- [Task requirements]
Each entry that appears below should be restated exactly as it is.

(Itemized modification records)
_ _ _ _ _ _ _

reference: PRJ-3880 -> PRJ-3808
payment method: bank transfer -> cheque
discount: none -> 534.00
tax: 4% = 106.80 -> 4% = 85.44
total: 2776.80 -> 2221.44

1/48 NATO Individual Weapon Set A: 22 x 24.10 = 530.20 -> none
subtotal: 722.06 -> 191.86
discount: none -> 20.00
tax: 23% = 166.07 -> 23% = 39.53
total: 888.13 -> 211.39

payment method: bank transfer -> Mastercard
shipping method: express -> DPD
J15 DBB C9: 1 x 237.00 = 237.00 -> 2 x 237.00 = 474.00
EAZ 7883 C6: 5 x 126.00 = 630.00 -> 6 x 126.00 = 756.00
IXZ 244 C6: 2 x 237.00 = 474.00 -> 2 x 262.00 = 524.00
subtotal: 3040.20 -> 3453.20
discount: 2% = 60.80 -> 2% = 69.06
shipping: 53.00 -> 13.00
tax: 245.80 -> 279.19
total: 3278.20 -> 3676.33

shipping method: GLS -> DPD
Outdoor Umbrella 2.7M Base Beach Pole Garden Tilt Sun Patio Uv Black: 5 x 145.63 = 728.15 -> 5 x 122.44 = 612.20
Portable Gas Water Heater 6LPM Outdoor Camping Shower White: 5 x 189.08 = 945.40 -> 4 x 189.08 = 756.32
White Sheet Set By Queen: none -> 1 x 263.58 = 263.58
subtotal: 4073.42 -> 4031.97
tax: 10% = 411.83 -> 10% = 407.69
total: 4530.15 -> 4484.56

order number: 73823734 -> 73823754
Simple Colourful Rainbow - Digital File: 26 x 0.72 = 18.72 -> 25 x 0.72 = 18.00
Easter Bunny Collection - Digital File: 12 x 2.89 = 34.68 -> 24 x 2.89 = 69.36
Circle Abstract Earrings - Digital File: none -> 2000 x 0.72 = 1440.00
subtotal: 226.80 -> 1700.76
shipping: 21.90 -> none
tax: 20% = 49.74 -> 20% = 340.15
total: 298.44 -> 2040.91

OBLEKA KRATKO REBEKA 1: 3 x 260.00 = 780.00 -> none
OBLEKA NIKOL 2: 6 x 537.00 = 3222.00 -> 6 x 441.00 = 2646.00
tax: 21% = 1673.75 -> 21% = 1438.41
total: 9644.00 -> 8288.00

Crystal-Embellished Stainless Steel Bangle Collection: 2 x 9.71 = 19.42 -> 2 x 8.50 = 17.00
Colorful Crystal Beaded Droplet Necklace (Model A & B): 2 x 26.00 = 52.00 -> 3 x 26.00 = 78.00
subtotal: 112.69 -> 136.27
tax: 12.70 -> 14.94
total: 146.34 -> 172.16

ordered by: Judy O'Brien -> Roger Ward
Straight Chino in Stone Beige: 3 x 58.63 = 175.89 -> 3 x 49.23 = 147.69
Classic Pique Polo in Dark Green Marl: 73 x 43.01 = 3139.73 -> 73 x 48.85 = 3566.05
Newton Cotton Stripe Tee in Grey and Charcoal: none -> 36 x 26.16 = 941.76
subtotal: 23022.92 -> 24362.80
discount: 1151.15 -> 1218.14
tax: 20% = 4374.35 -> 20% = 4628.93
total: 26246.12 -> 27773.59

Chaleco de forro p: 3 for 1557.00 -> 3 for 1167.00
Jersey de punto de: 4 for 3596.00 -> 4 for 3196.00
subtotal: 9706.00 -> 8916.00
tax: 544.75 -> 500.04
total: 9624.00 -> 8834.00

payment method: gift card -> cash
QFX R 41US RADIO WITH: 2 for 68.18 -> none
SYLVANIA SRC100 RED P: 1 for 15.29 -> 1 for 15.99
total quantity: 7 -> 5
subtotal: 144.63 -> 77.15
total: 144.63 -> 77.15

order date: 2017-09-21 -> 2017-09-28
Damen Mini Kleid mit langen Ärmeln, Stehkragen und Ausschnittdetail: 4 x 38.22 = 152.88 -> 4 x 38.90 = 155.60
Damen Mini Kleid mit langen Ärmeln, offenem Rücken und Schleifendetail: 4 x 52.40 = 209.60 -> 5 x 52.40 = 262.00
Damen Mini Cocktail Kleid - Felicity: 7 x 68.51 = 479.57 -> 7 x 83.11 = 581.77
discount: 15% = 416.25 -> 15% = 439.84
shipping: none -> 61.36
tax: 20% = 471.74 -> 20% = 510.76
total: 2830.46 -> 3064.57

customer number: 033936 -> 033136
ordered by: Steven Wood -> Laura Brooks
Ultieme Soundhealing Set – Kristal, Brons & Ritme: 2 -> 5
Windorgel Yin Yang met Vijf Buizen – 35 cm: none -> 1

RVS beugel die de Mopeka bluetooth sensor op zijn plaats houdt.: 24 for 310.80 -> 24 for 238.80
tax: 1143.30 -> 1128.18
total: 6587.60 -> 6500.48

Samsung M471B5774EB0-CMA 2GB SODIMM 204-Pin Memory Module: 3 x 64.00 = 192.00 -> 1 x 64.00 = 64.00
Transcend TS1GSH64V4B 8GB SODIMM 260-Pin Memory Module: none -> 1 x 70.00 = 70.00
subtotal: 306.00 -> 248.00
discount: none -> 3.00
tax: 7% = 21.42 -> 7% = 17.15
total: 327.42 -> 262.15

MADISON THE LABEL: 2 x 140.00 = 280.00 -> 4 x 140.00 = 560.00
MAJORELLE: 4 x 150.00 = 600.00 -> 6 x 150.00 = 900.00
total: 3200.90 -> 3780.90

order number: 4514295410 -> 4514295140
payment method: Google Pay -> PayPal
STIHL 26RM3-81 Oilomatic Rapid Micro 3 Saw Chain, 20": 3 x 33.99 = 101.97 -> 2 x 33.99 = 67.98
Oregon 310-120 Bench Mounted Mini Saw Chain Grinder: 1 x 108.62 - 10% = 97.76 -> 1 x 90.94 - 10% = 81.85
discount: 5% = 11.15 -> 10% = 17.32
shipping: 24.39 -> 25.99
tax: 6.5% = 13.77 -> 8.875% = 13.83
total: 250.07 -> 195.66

_ _ _ _ _ _ _

- [Solution]
reference: PRJ-3880 -> PRJ-3808
payment method: bank transfer -> cheque
discount: none -> 534.00
tax: 4% = 106.80 -> 4% = 85.44
total: 2776.80 -> 2221.44

1/48 NATO Individual Weapon Set A: 22 x 24.10 = 530.20 -> none
subtotal: 722.06 -> 191.86
discount: none -> 20.00
tax: 23% = 166.07 -> 23% = 39.53
total: 888.13 -> 211.39

payment method: bank transfer -> Mastercard
shipping method: express -> DPD
J15 DBB C9: 1 x 237.00 = 237.00 -> 2 x 237.00 = 474.00
EAZ 7883 C6: 5 x 126.00 = 630.00 -> 6 x 126.00 = 756.00
IXZ 244 C6: 2 x 237.00 = 474.00 -> 2 x 262.00 = 524.00
subtotal: 3040.20 -> 3453.20
discount: 2% = 60.80 -> 2% = 69.06
shipping: 53.00 -> 13.00
tax: 245.80 -> 279.19
total: 3278.20 -> 3676.33

shipping method: GLS -> DPD
Outdoor Umbrella 2.7M Base Beach Pole Garden Tilt Sun Patio Uv Black: 5 x 145.63 = 728.15 -> 5 x 122.44 = 612.20
Portable Gas Water Heater 6LPM Outdoor Camping Shower White: 5 x 189.08 = 945.40 -> 4 x 189.08 = 756.32
White Sheet Set By Queen: none -> 1 x 263.58 = 263.58
subtotal: 4073.42 -> 4031.97
tax: 10% = 411.83 -> 10% = 407.69
total: 4530.15 -> 4484.56

order number: 73823734 -> 73823754
Simple Colourful Rainbow - Digital File: 26 x 0.72 = 18.72 -> 25 x 0.72 = 18.00
Easter Bunny Collection - Digital File: 12 x 2.89 = 34.68 -> 24 x 2.89 = 69.36
Circle Abstract Earrings - Digital File: none -> 2000 x 0.72 = 1440.00
subtotal: 226.80 -> 1700.76
shipping: 21.90 -> none
tax: 20% = 49.74 -> 20% = 340.15
total: 298.44 -> 2040.91

OBLEKA KRATKO REBEKA 1: 3 x 260.00 = 780.00 -> none
OBLEKA NIKOL 2: 6 x 537.00 = 3222.00 -> 6 x 441.00 = 2646.00
tax: 21% = 1673.75 -> 21% = 1438.41
total: 9644.00 -> 8288.00

Crystal-Embellished Stainless Steel Bangle Collection: 2 x 9.71 = 19.42 -> 2 x 8.50 = 17.00
Colorful Crystal Beaded Droplet Necklace (Model A & B): 2 x 26.00 = 52.00 -> 3 x 26.00 = 78.00
subtotal: 112.69 -> 136.27
tax: 12.70 -> 14.94
total: 146.34 -> 172.16

ordered by: Judy O'Brien -> Roger Ward
Straight Chino in Stone Beige: 3 x 58.63 = 175.89 -> 3 x 49.23 = 147.69
Classic Pique Polo in Dark Green Marl: 73 x 43.01 = 3139.73 -> 73 x 48.85 = 3566.05
Newton Cotton Stripe Tee in Grey and Charcoal: none -> 36 x 26.16 = 941.76
subtotal: 23022.92 -> 24362.80
discount: 1151.15 -> 1218.14
tax: 20% = 4374.35 -> 20% = 4628.93
total: 26246.12 -> 27773.59

Chaleco de forro p: 3 for 1557.00 -> 3 for 1167.00
Jersey de punto de: 4 for 3596.00 -> 4 for 3196.00
subtotal: 9706.00 -> 8916.00
tax: 544.75 -> 500.04
total: 9624.00 -> 8834.00

payment method: gift card -> cash
QFX R 41US RADIO WITH: 2 for 68.18 -> none
SYLVANIA SRC100 RED P: 1 for 15.29 -> 1 for 15.99
total quantity: 7 -> 5
subtotal: 144.63 -> 77.15
total: 144.63 -> 77.15

order date: 2017-09-21 -> 2017-09-28
Damen Mini Kleid mit langen Ärmeln, Stehkragen und Ausschnittdetail: 4 x 38.22 = 152.88 -> 4 x 38.90 = 155.60
Damen Mini Kleid mit langen Ärmeln, offenem Rücken und Schleifendetail: 4 x 52.40 = 209.60 -> 5 x 52.40 = 262.00
Damen Mini Cocktail Kleid - Felicity: 7 x 68.51 = 479.57 -> 7 x 83.11 = 581.77
discount: 15% = 416.25 -> 15% = 439.84
shipping: none -> 61.36
tax: 20% = 471.74 -> 20% = 510.76
total: 2830.46 -> 3064.57

customer number: 033936 -> 033136
ordered by: Steven Wood -> Laura Brooks
Ultieme Soundhealing Set – Kristal, Brons & Ritme: 2 -> 5
Windorgel Yin Yang met Vijf Buizen – 35 cm: none -> 1

RVS beugel die de Mopeka bluetooth sensor op zijn plaats houdt.: 24 for 310.80 -> 24 for 238.80
tax: 1143.30 -> 1128.18
total: 6587.60 -> 6500.48

Samsung M471B5774EB0-CMA 2GB SODIMM 204-Pin Memory Module: 3 x 64.00 = 192.00 -> 1 x 64.00 = 64.00
Transcend TS1GSH64V4B 8GB SODIMM 260-Pin Memory Module: none -> 1 x 70.00 = 70.00
subtotal: 306.00 -> 248.00
discount: none -> 3.00
tax: 7% = 21.42 -> 7% = 17.15
total: 327.42 -> 262.15

MADISON THE LABEL: 2 x 140.00 = 280.00 -> 4 x 140.00 = 560.00
MAJORELLE: 4 x 150.00 = 600.00 -> 6 x 150.00 = 900.00
total: 3200.90 -> 3780.90

order number: 4514295410 -> 4514295140
payment method: Google Pay -> PayPal
STIHL 26RM3-81 Oilomatic Rapid Micro 3 Saw Chain, 20": 3 x 33.99 = 101.97 -> 2 x 33.99 = 67.98
Oregon 310-120 Bench Mounted Mini Saw Chain Grinder: 1 x 108.62 - 10% = 97.76 -> 1 x 90.94 - 10% = 81.85
discount: 5% = 11.15 -> 10% = 17.32
shipping: 24.39 -> 25.99
tax: 6.5% = 13.77 -> 8.875% = 13.83
total: 250.07 -> 195.66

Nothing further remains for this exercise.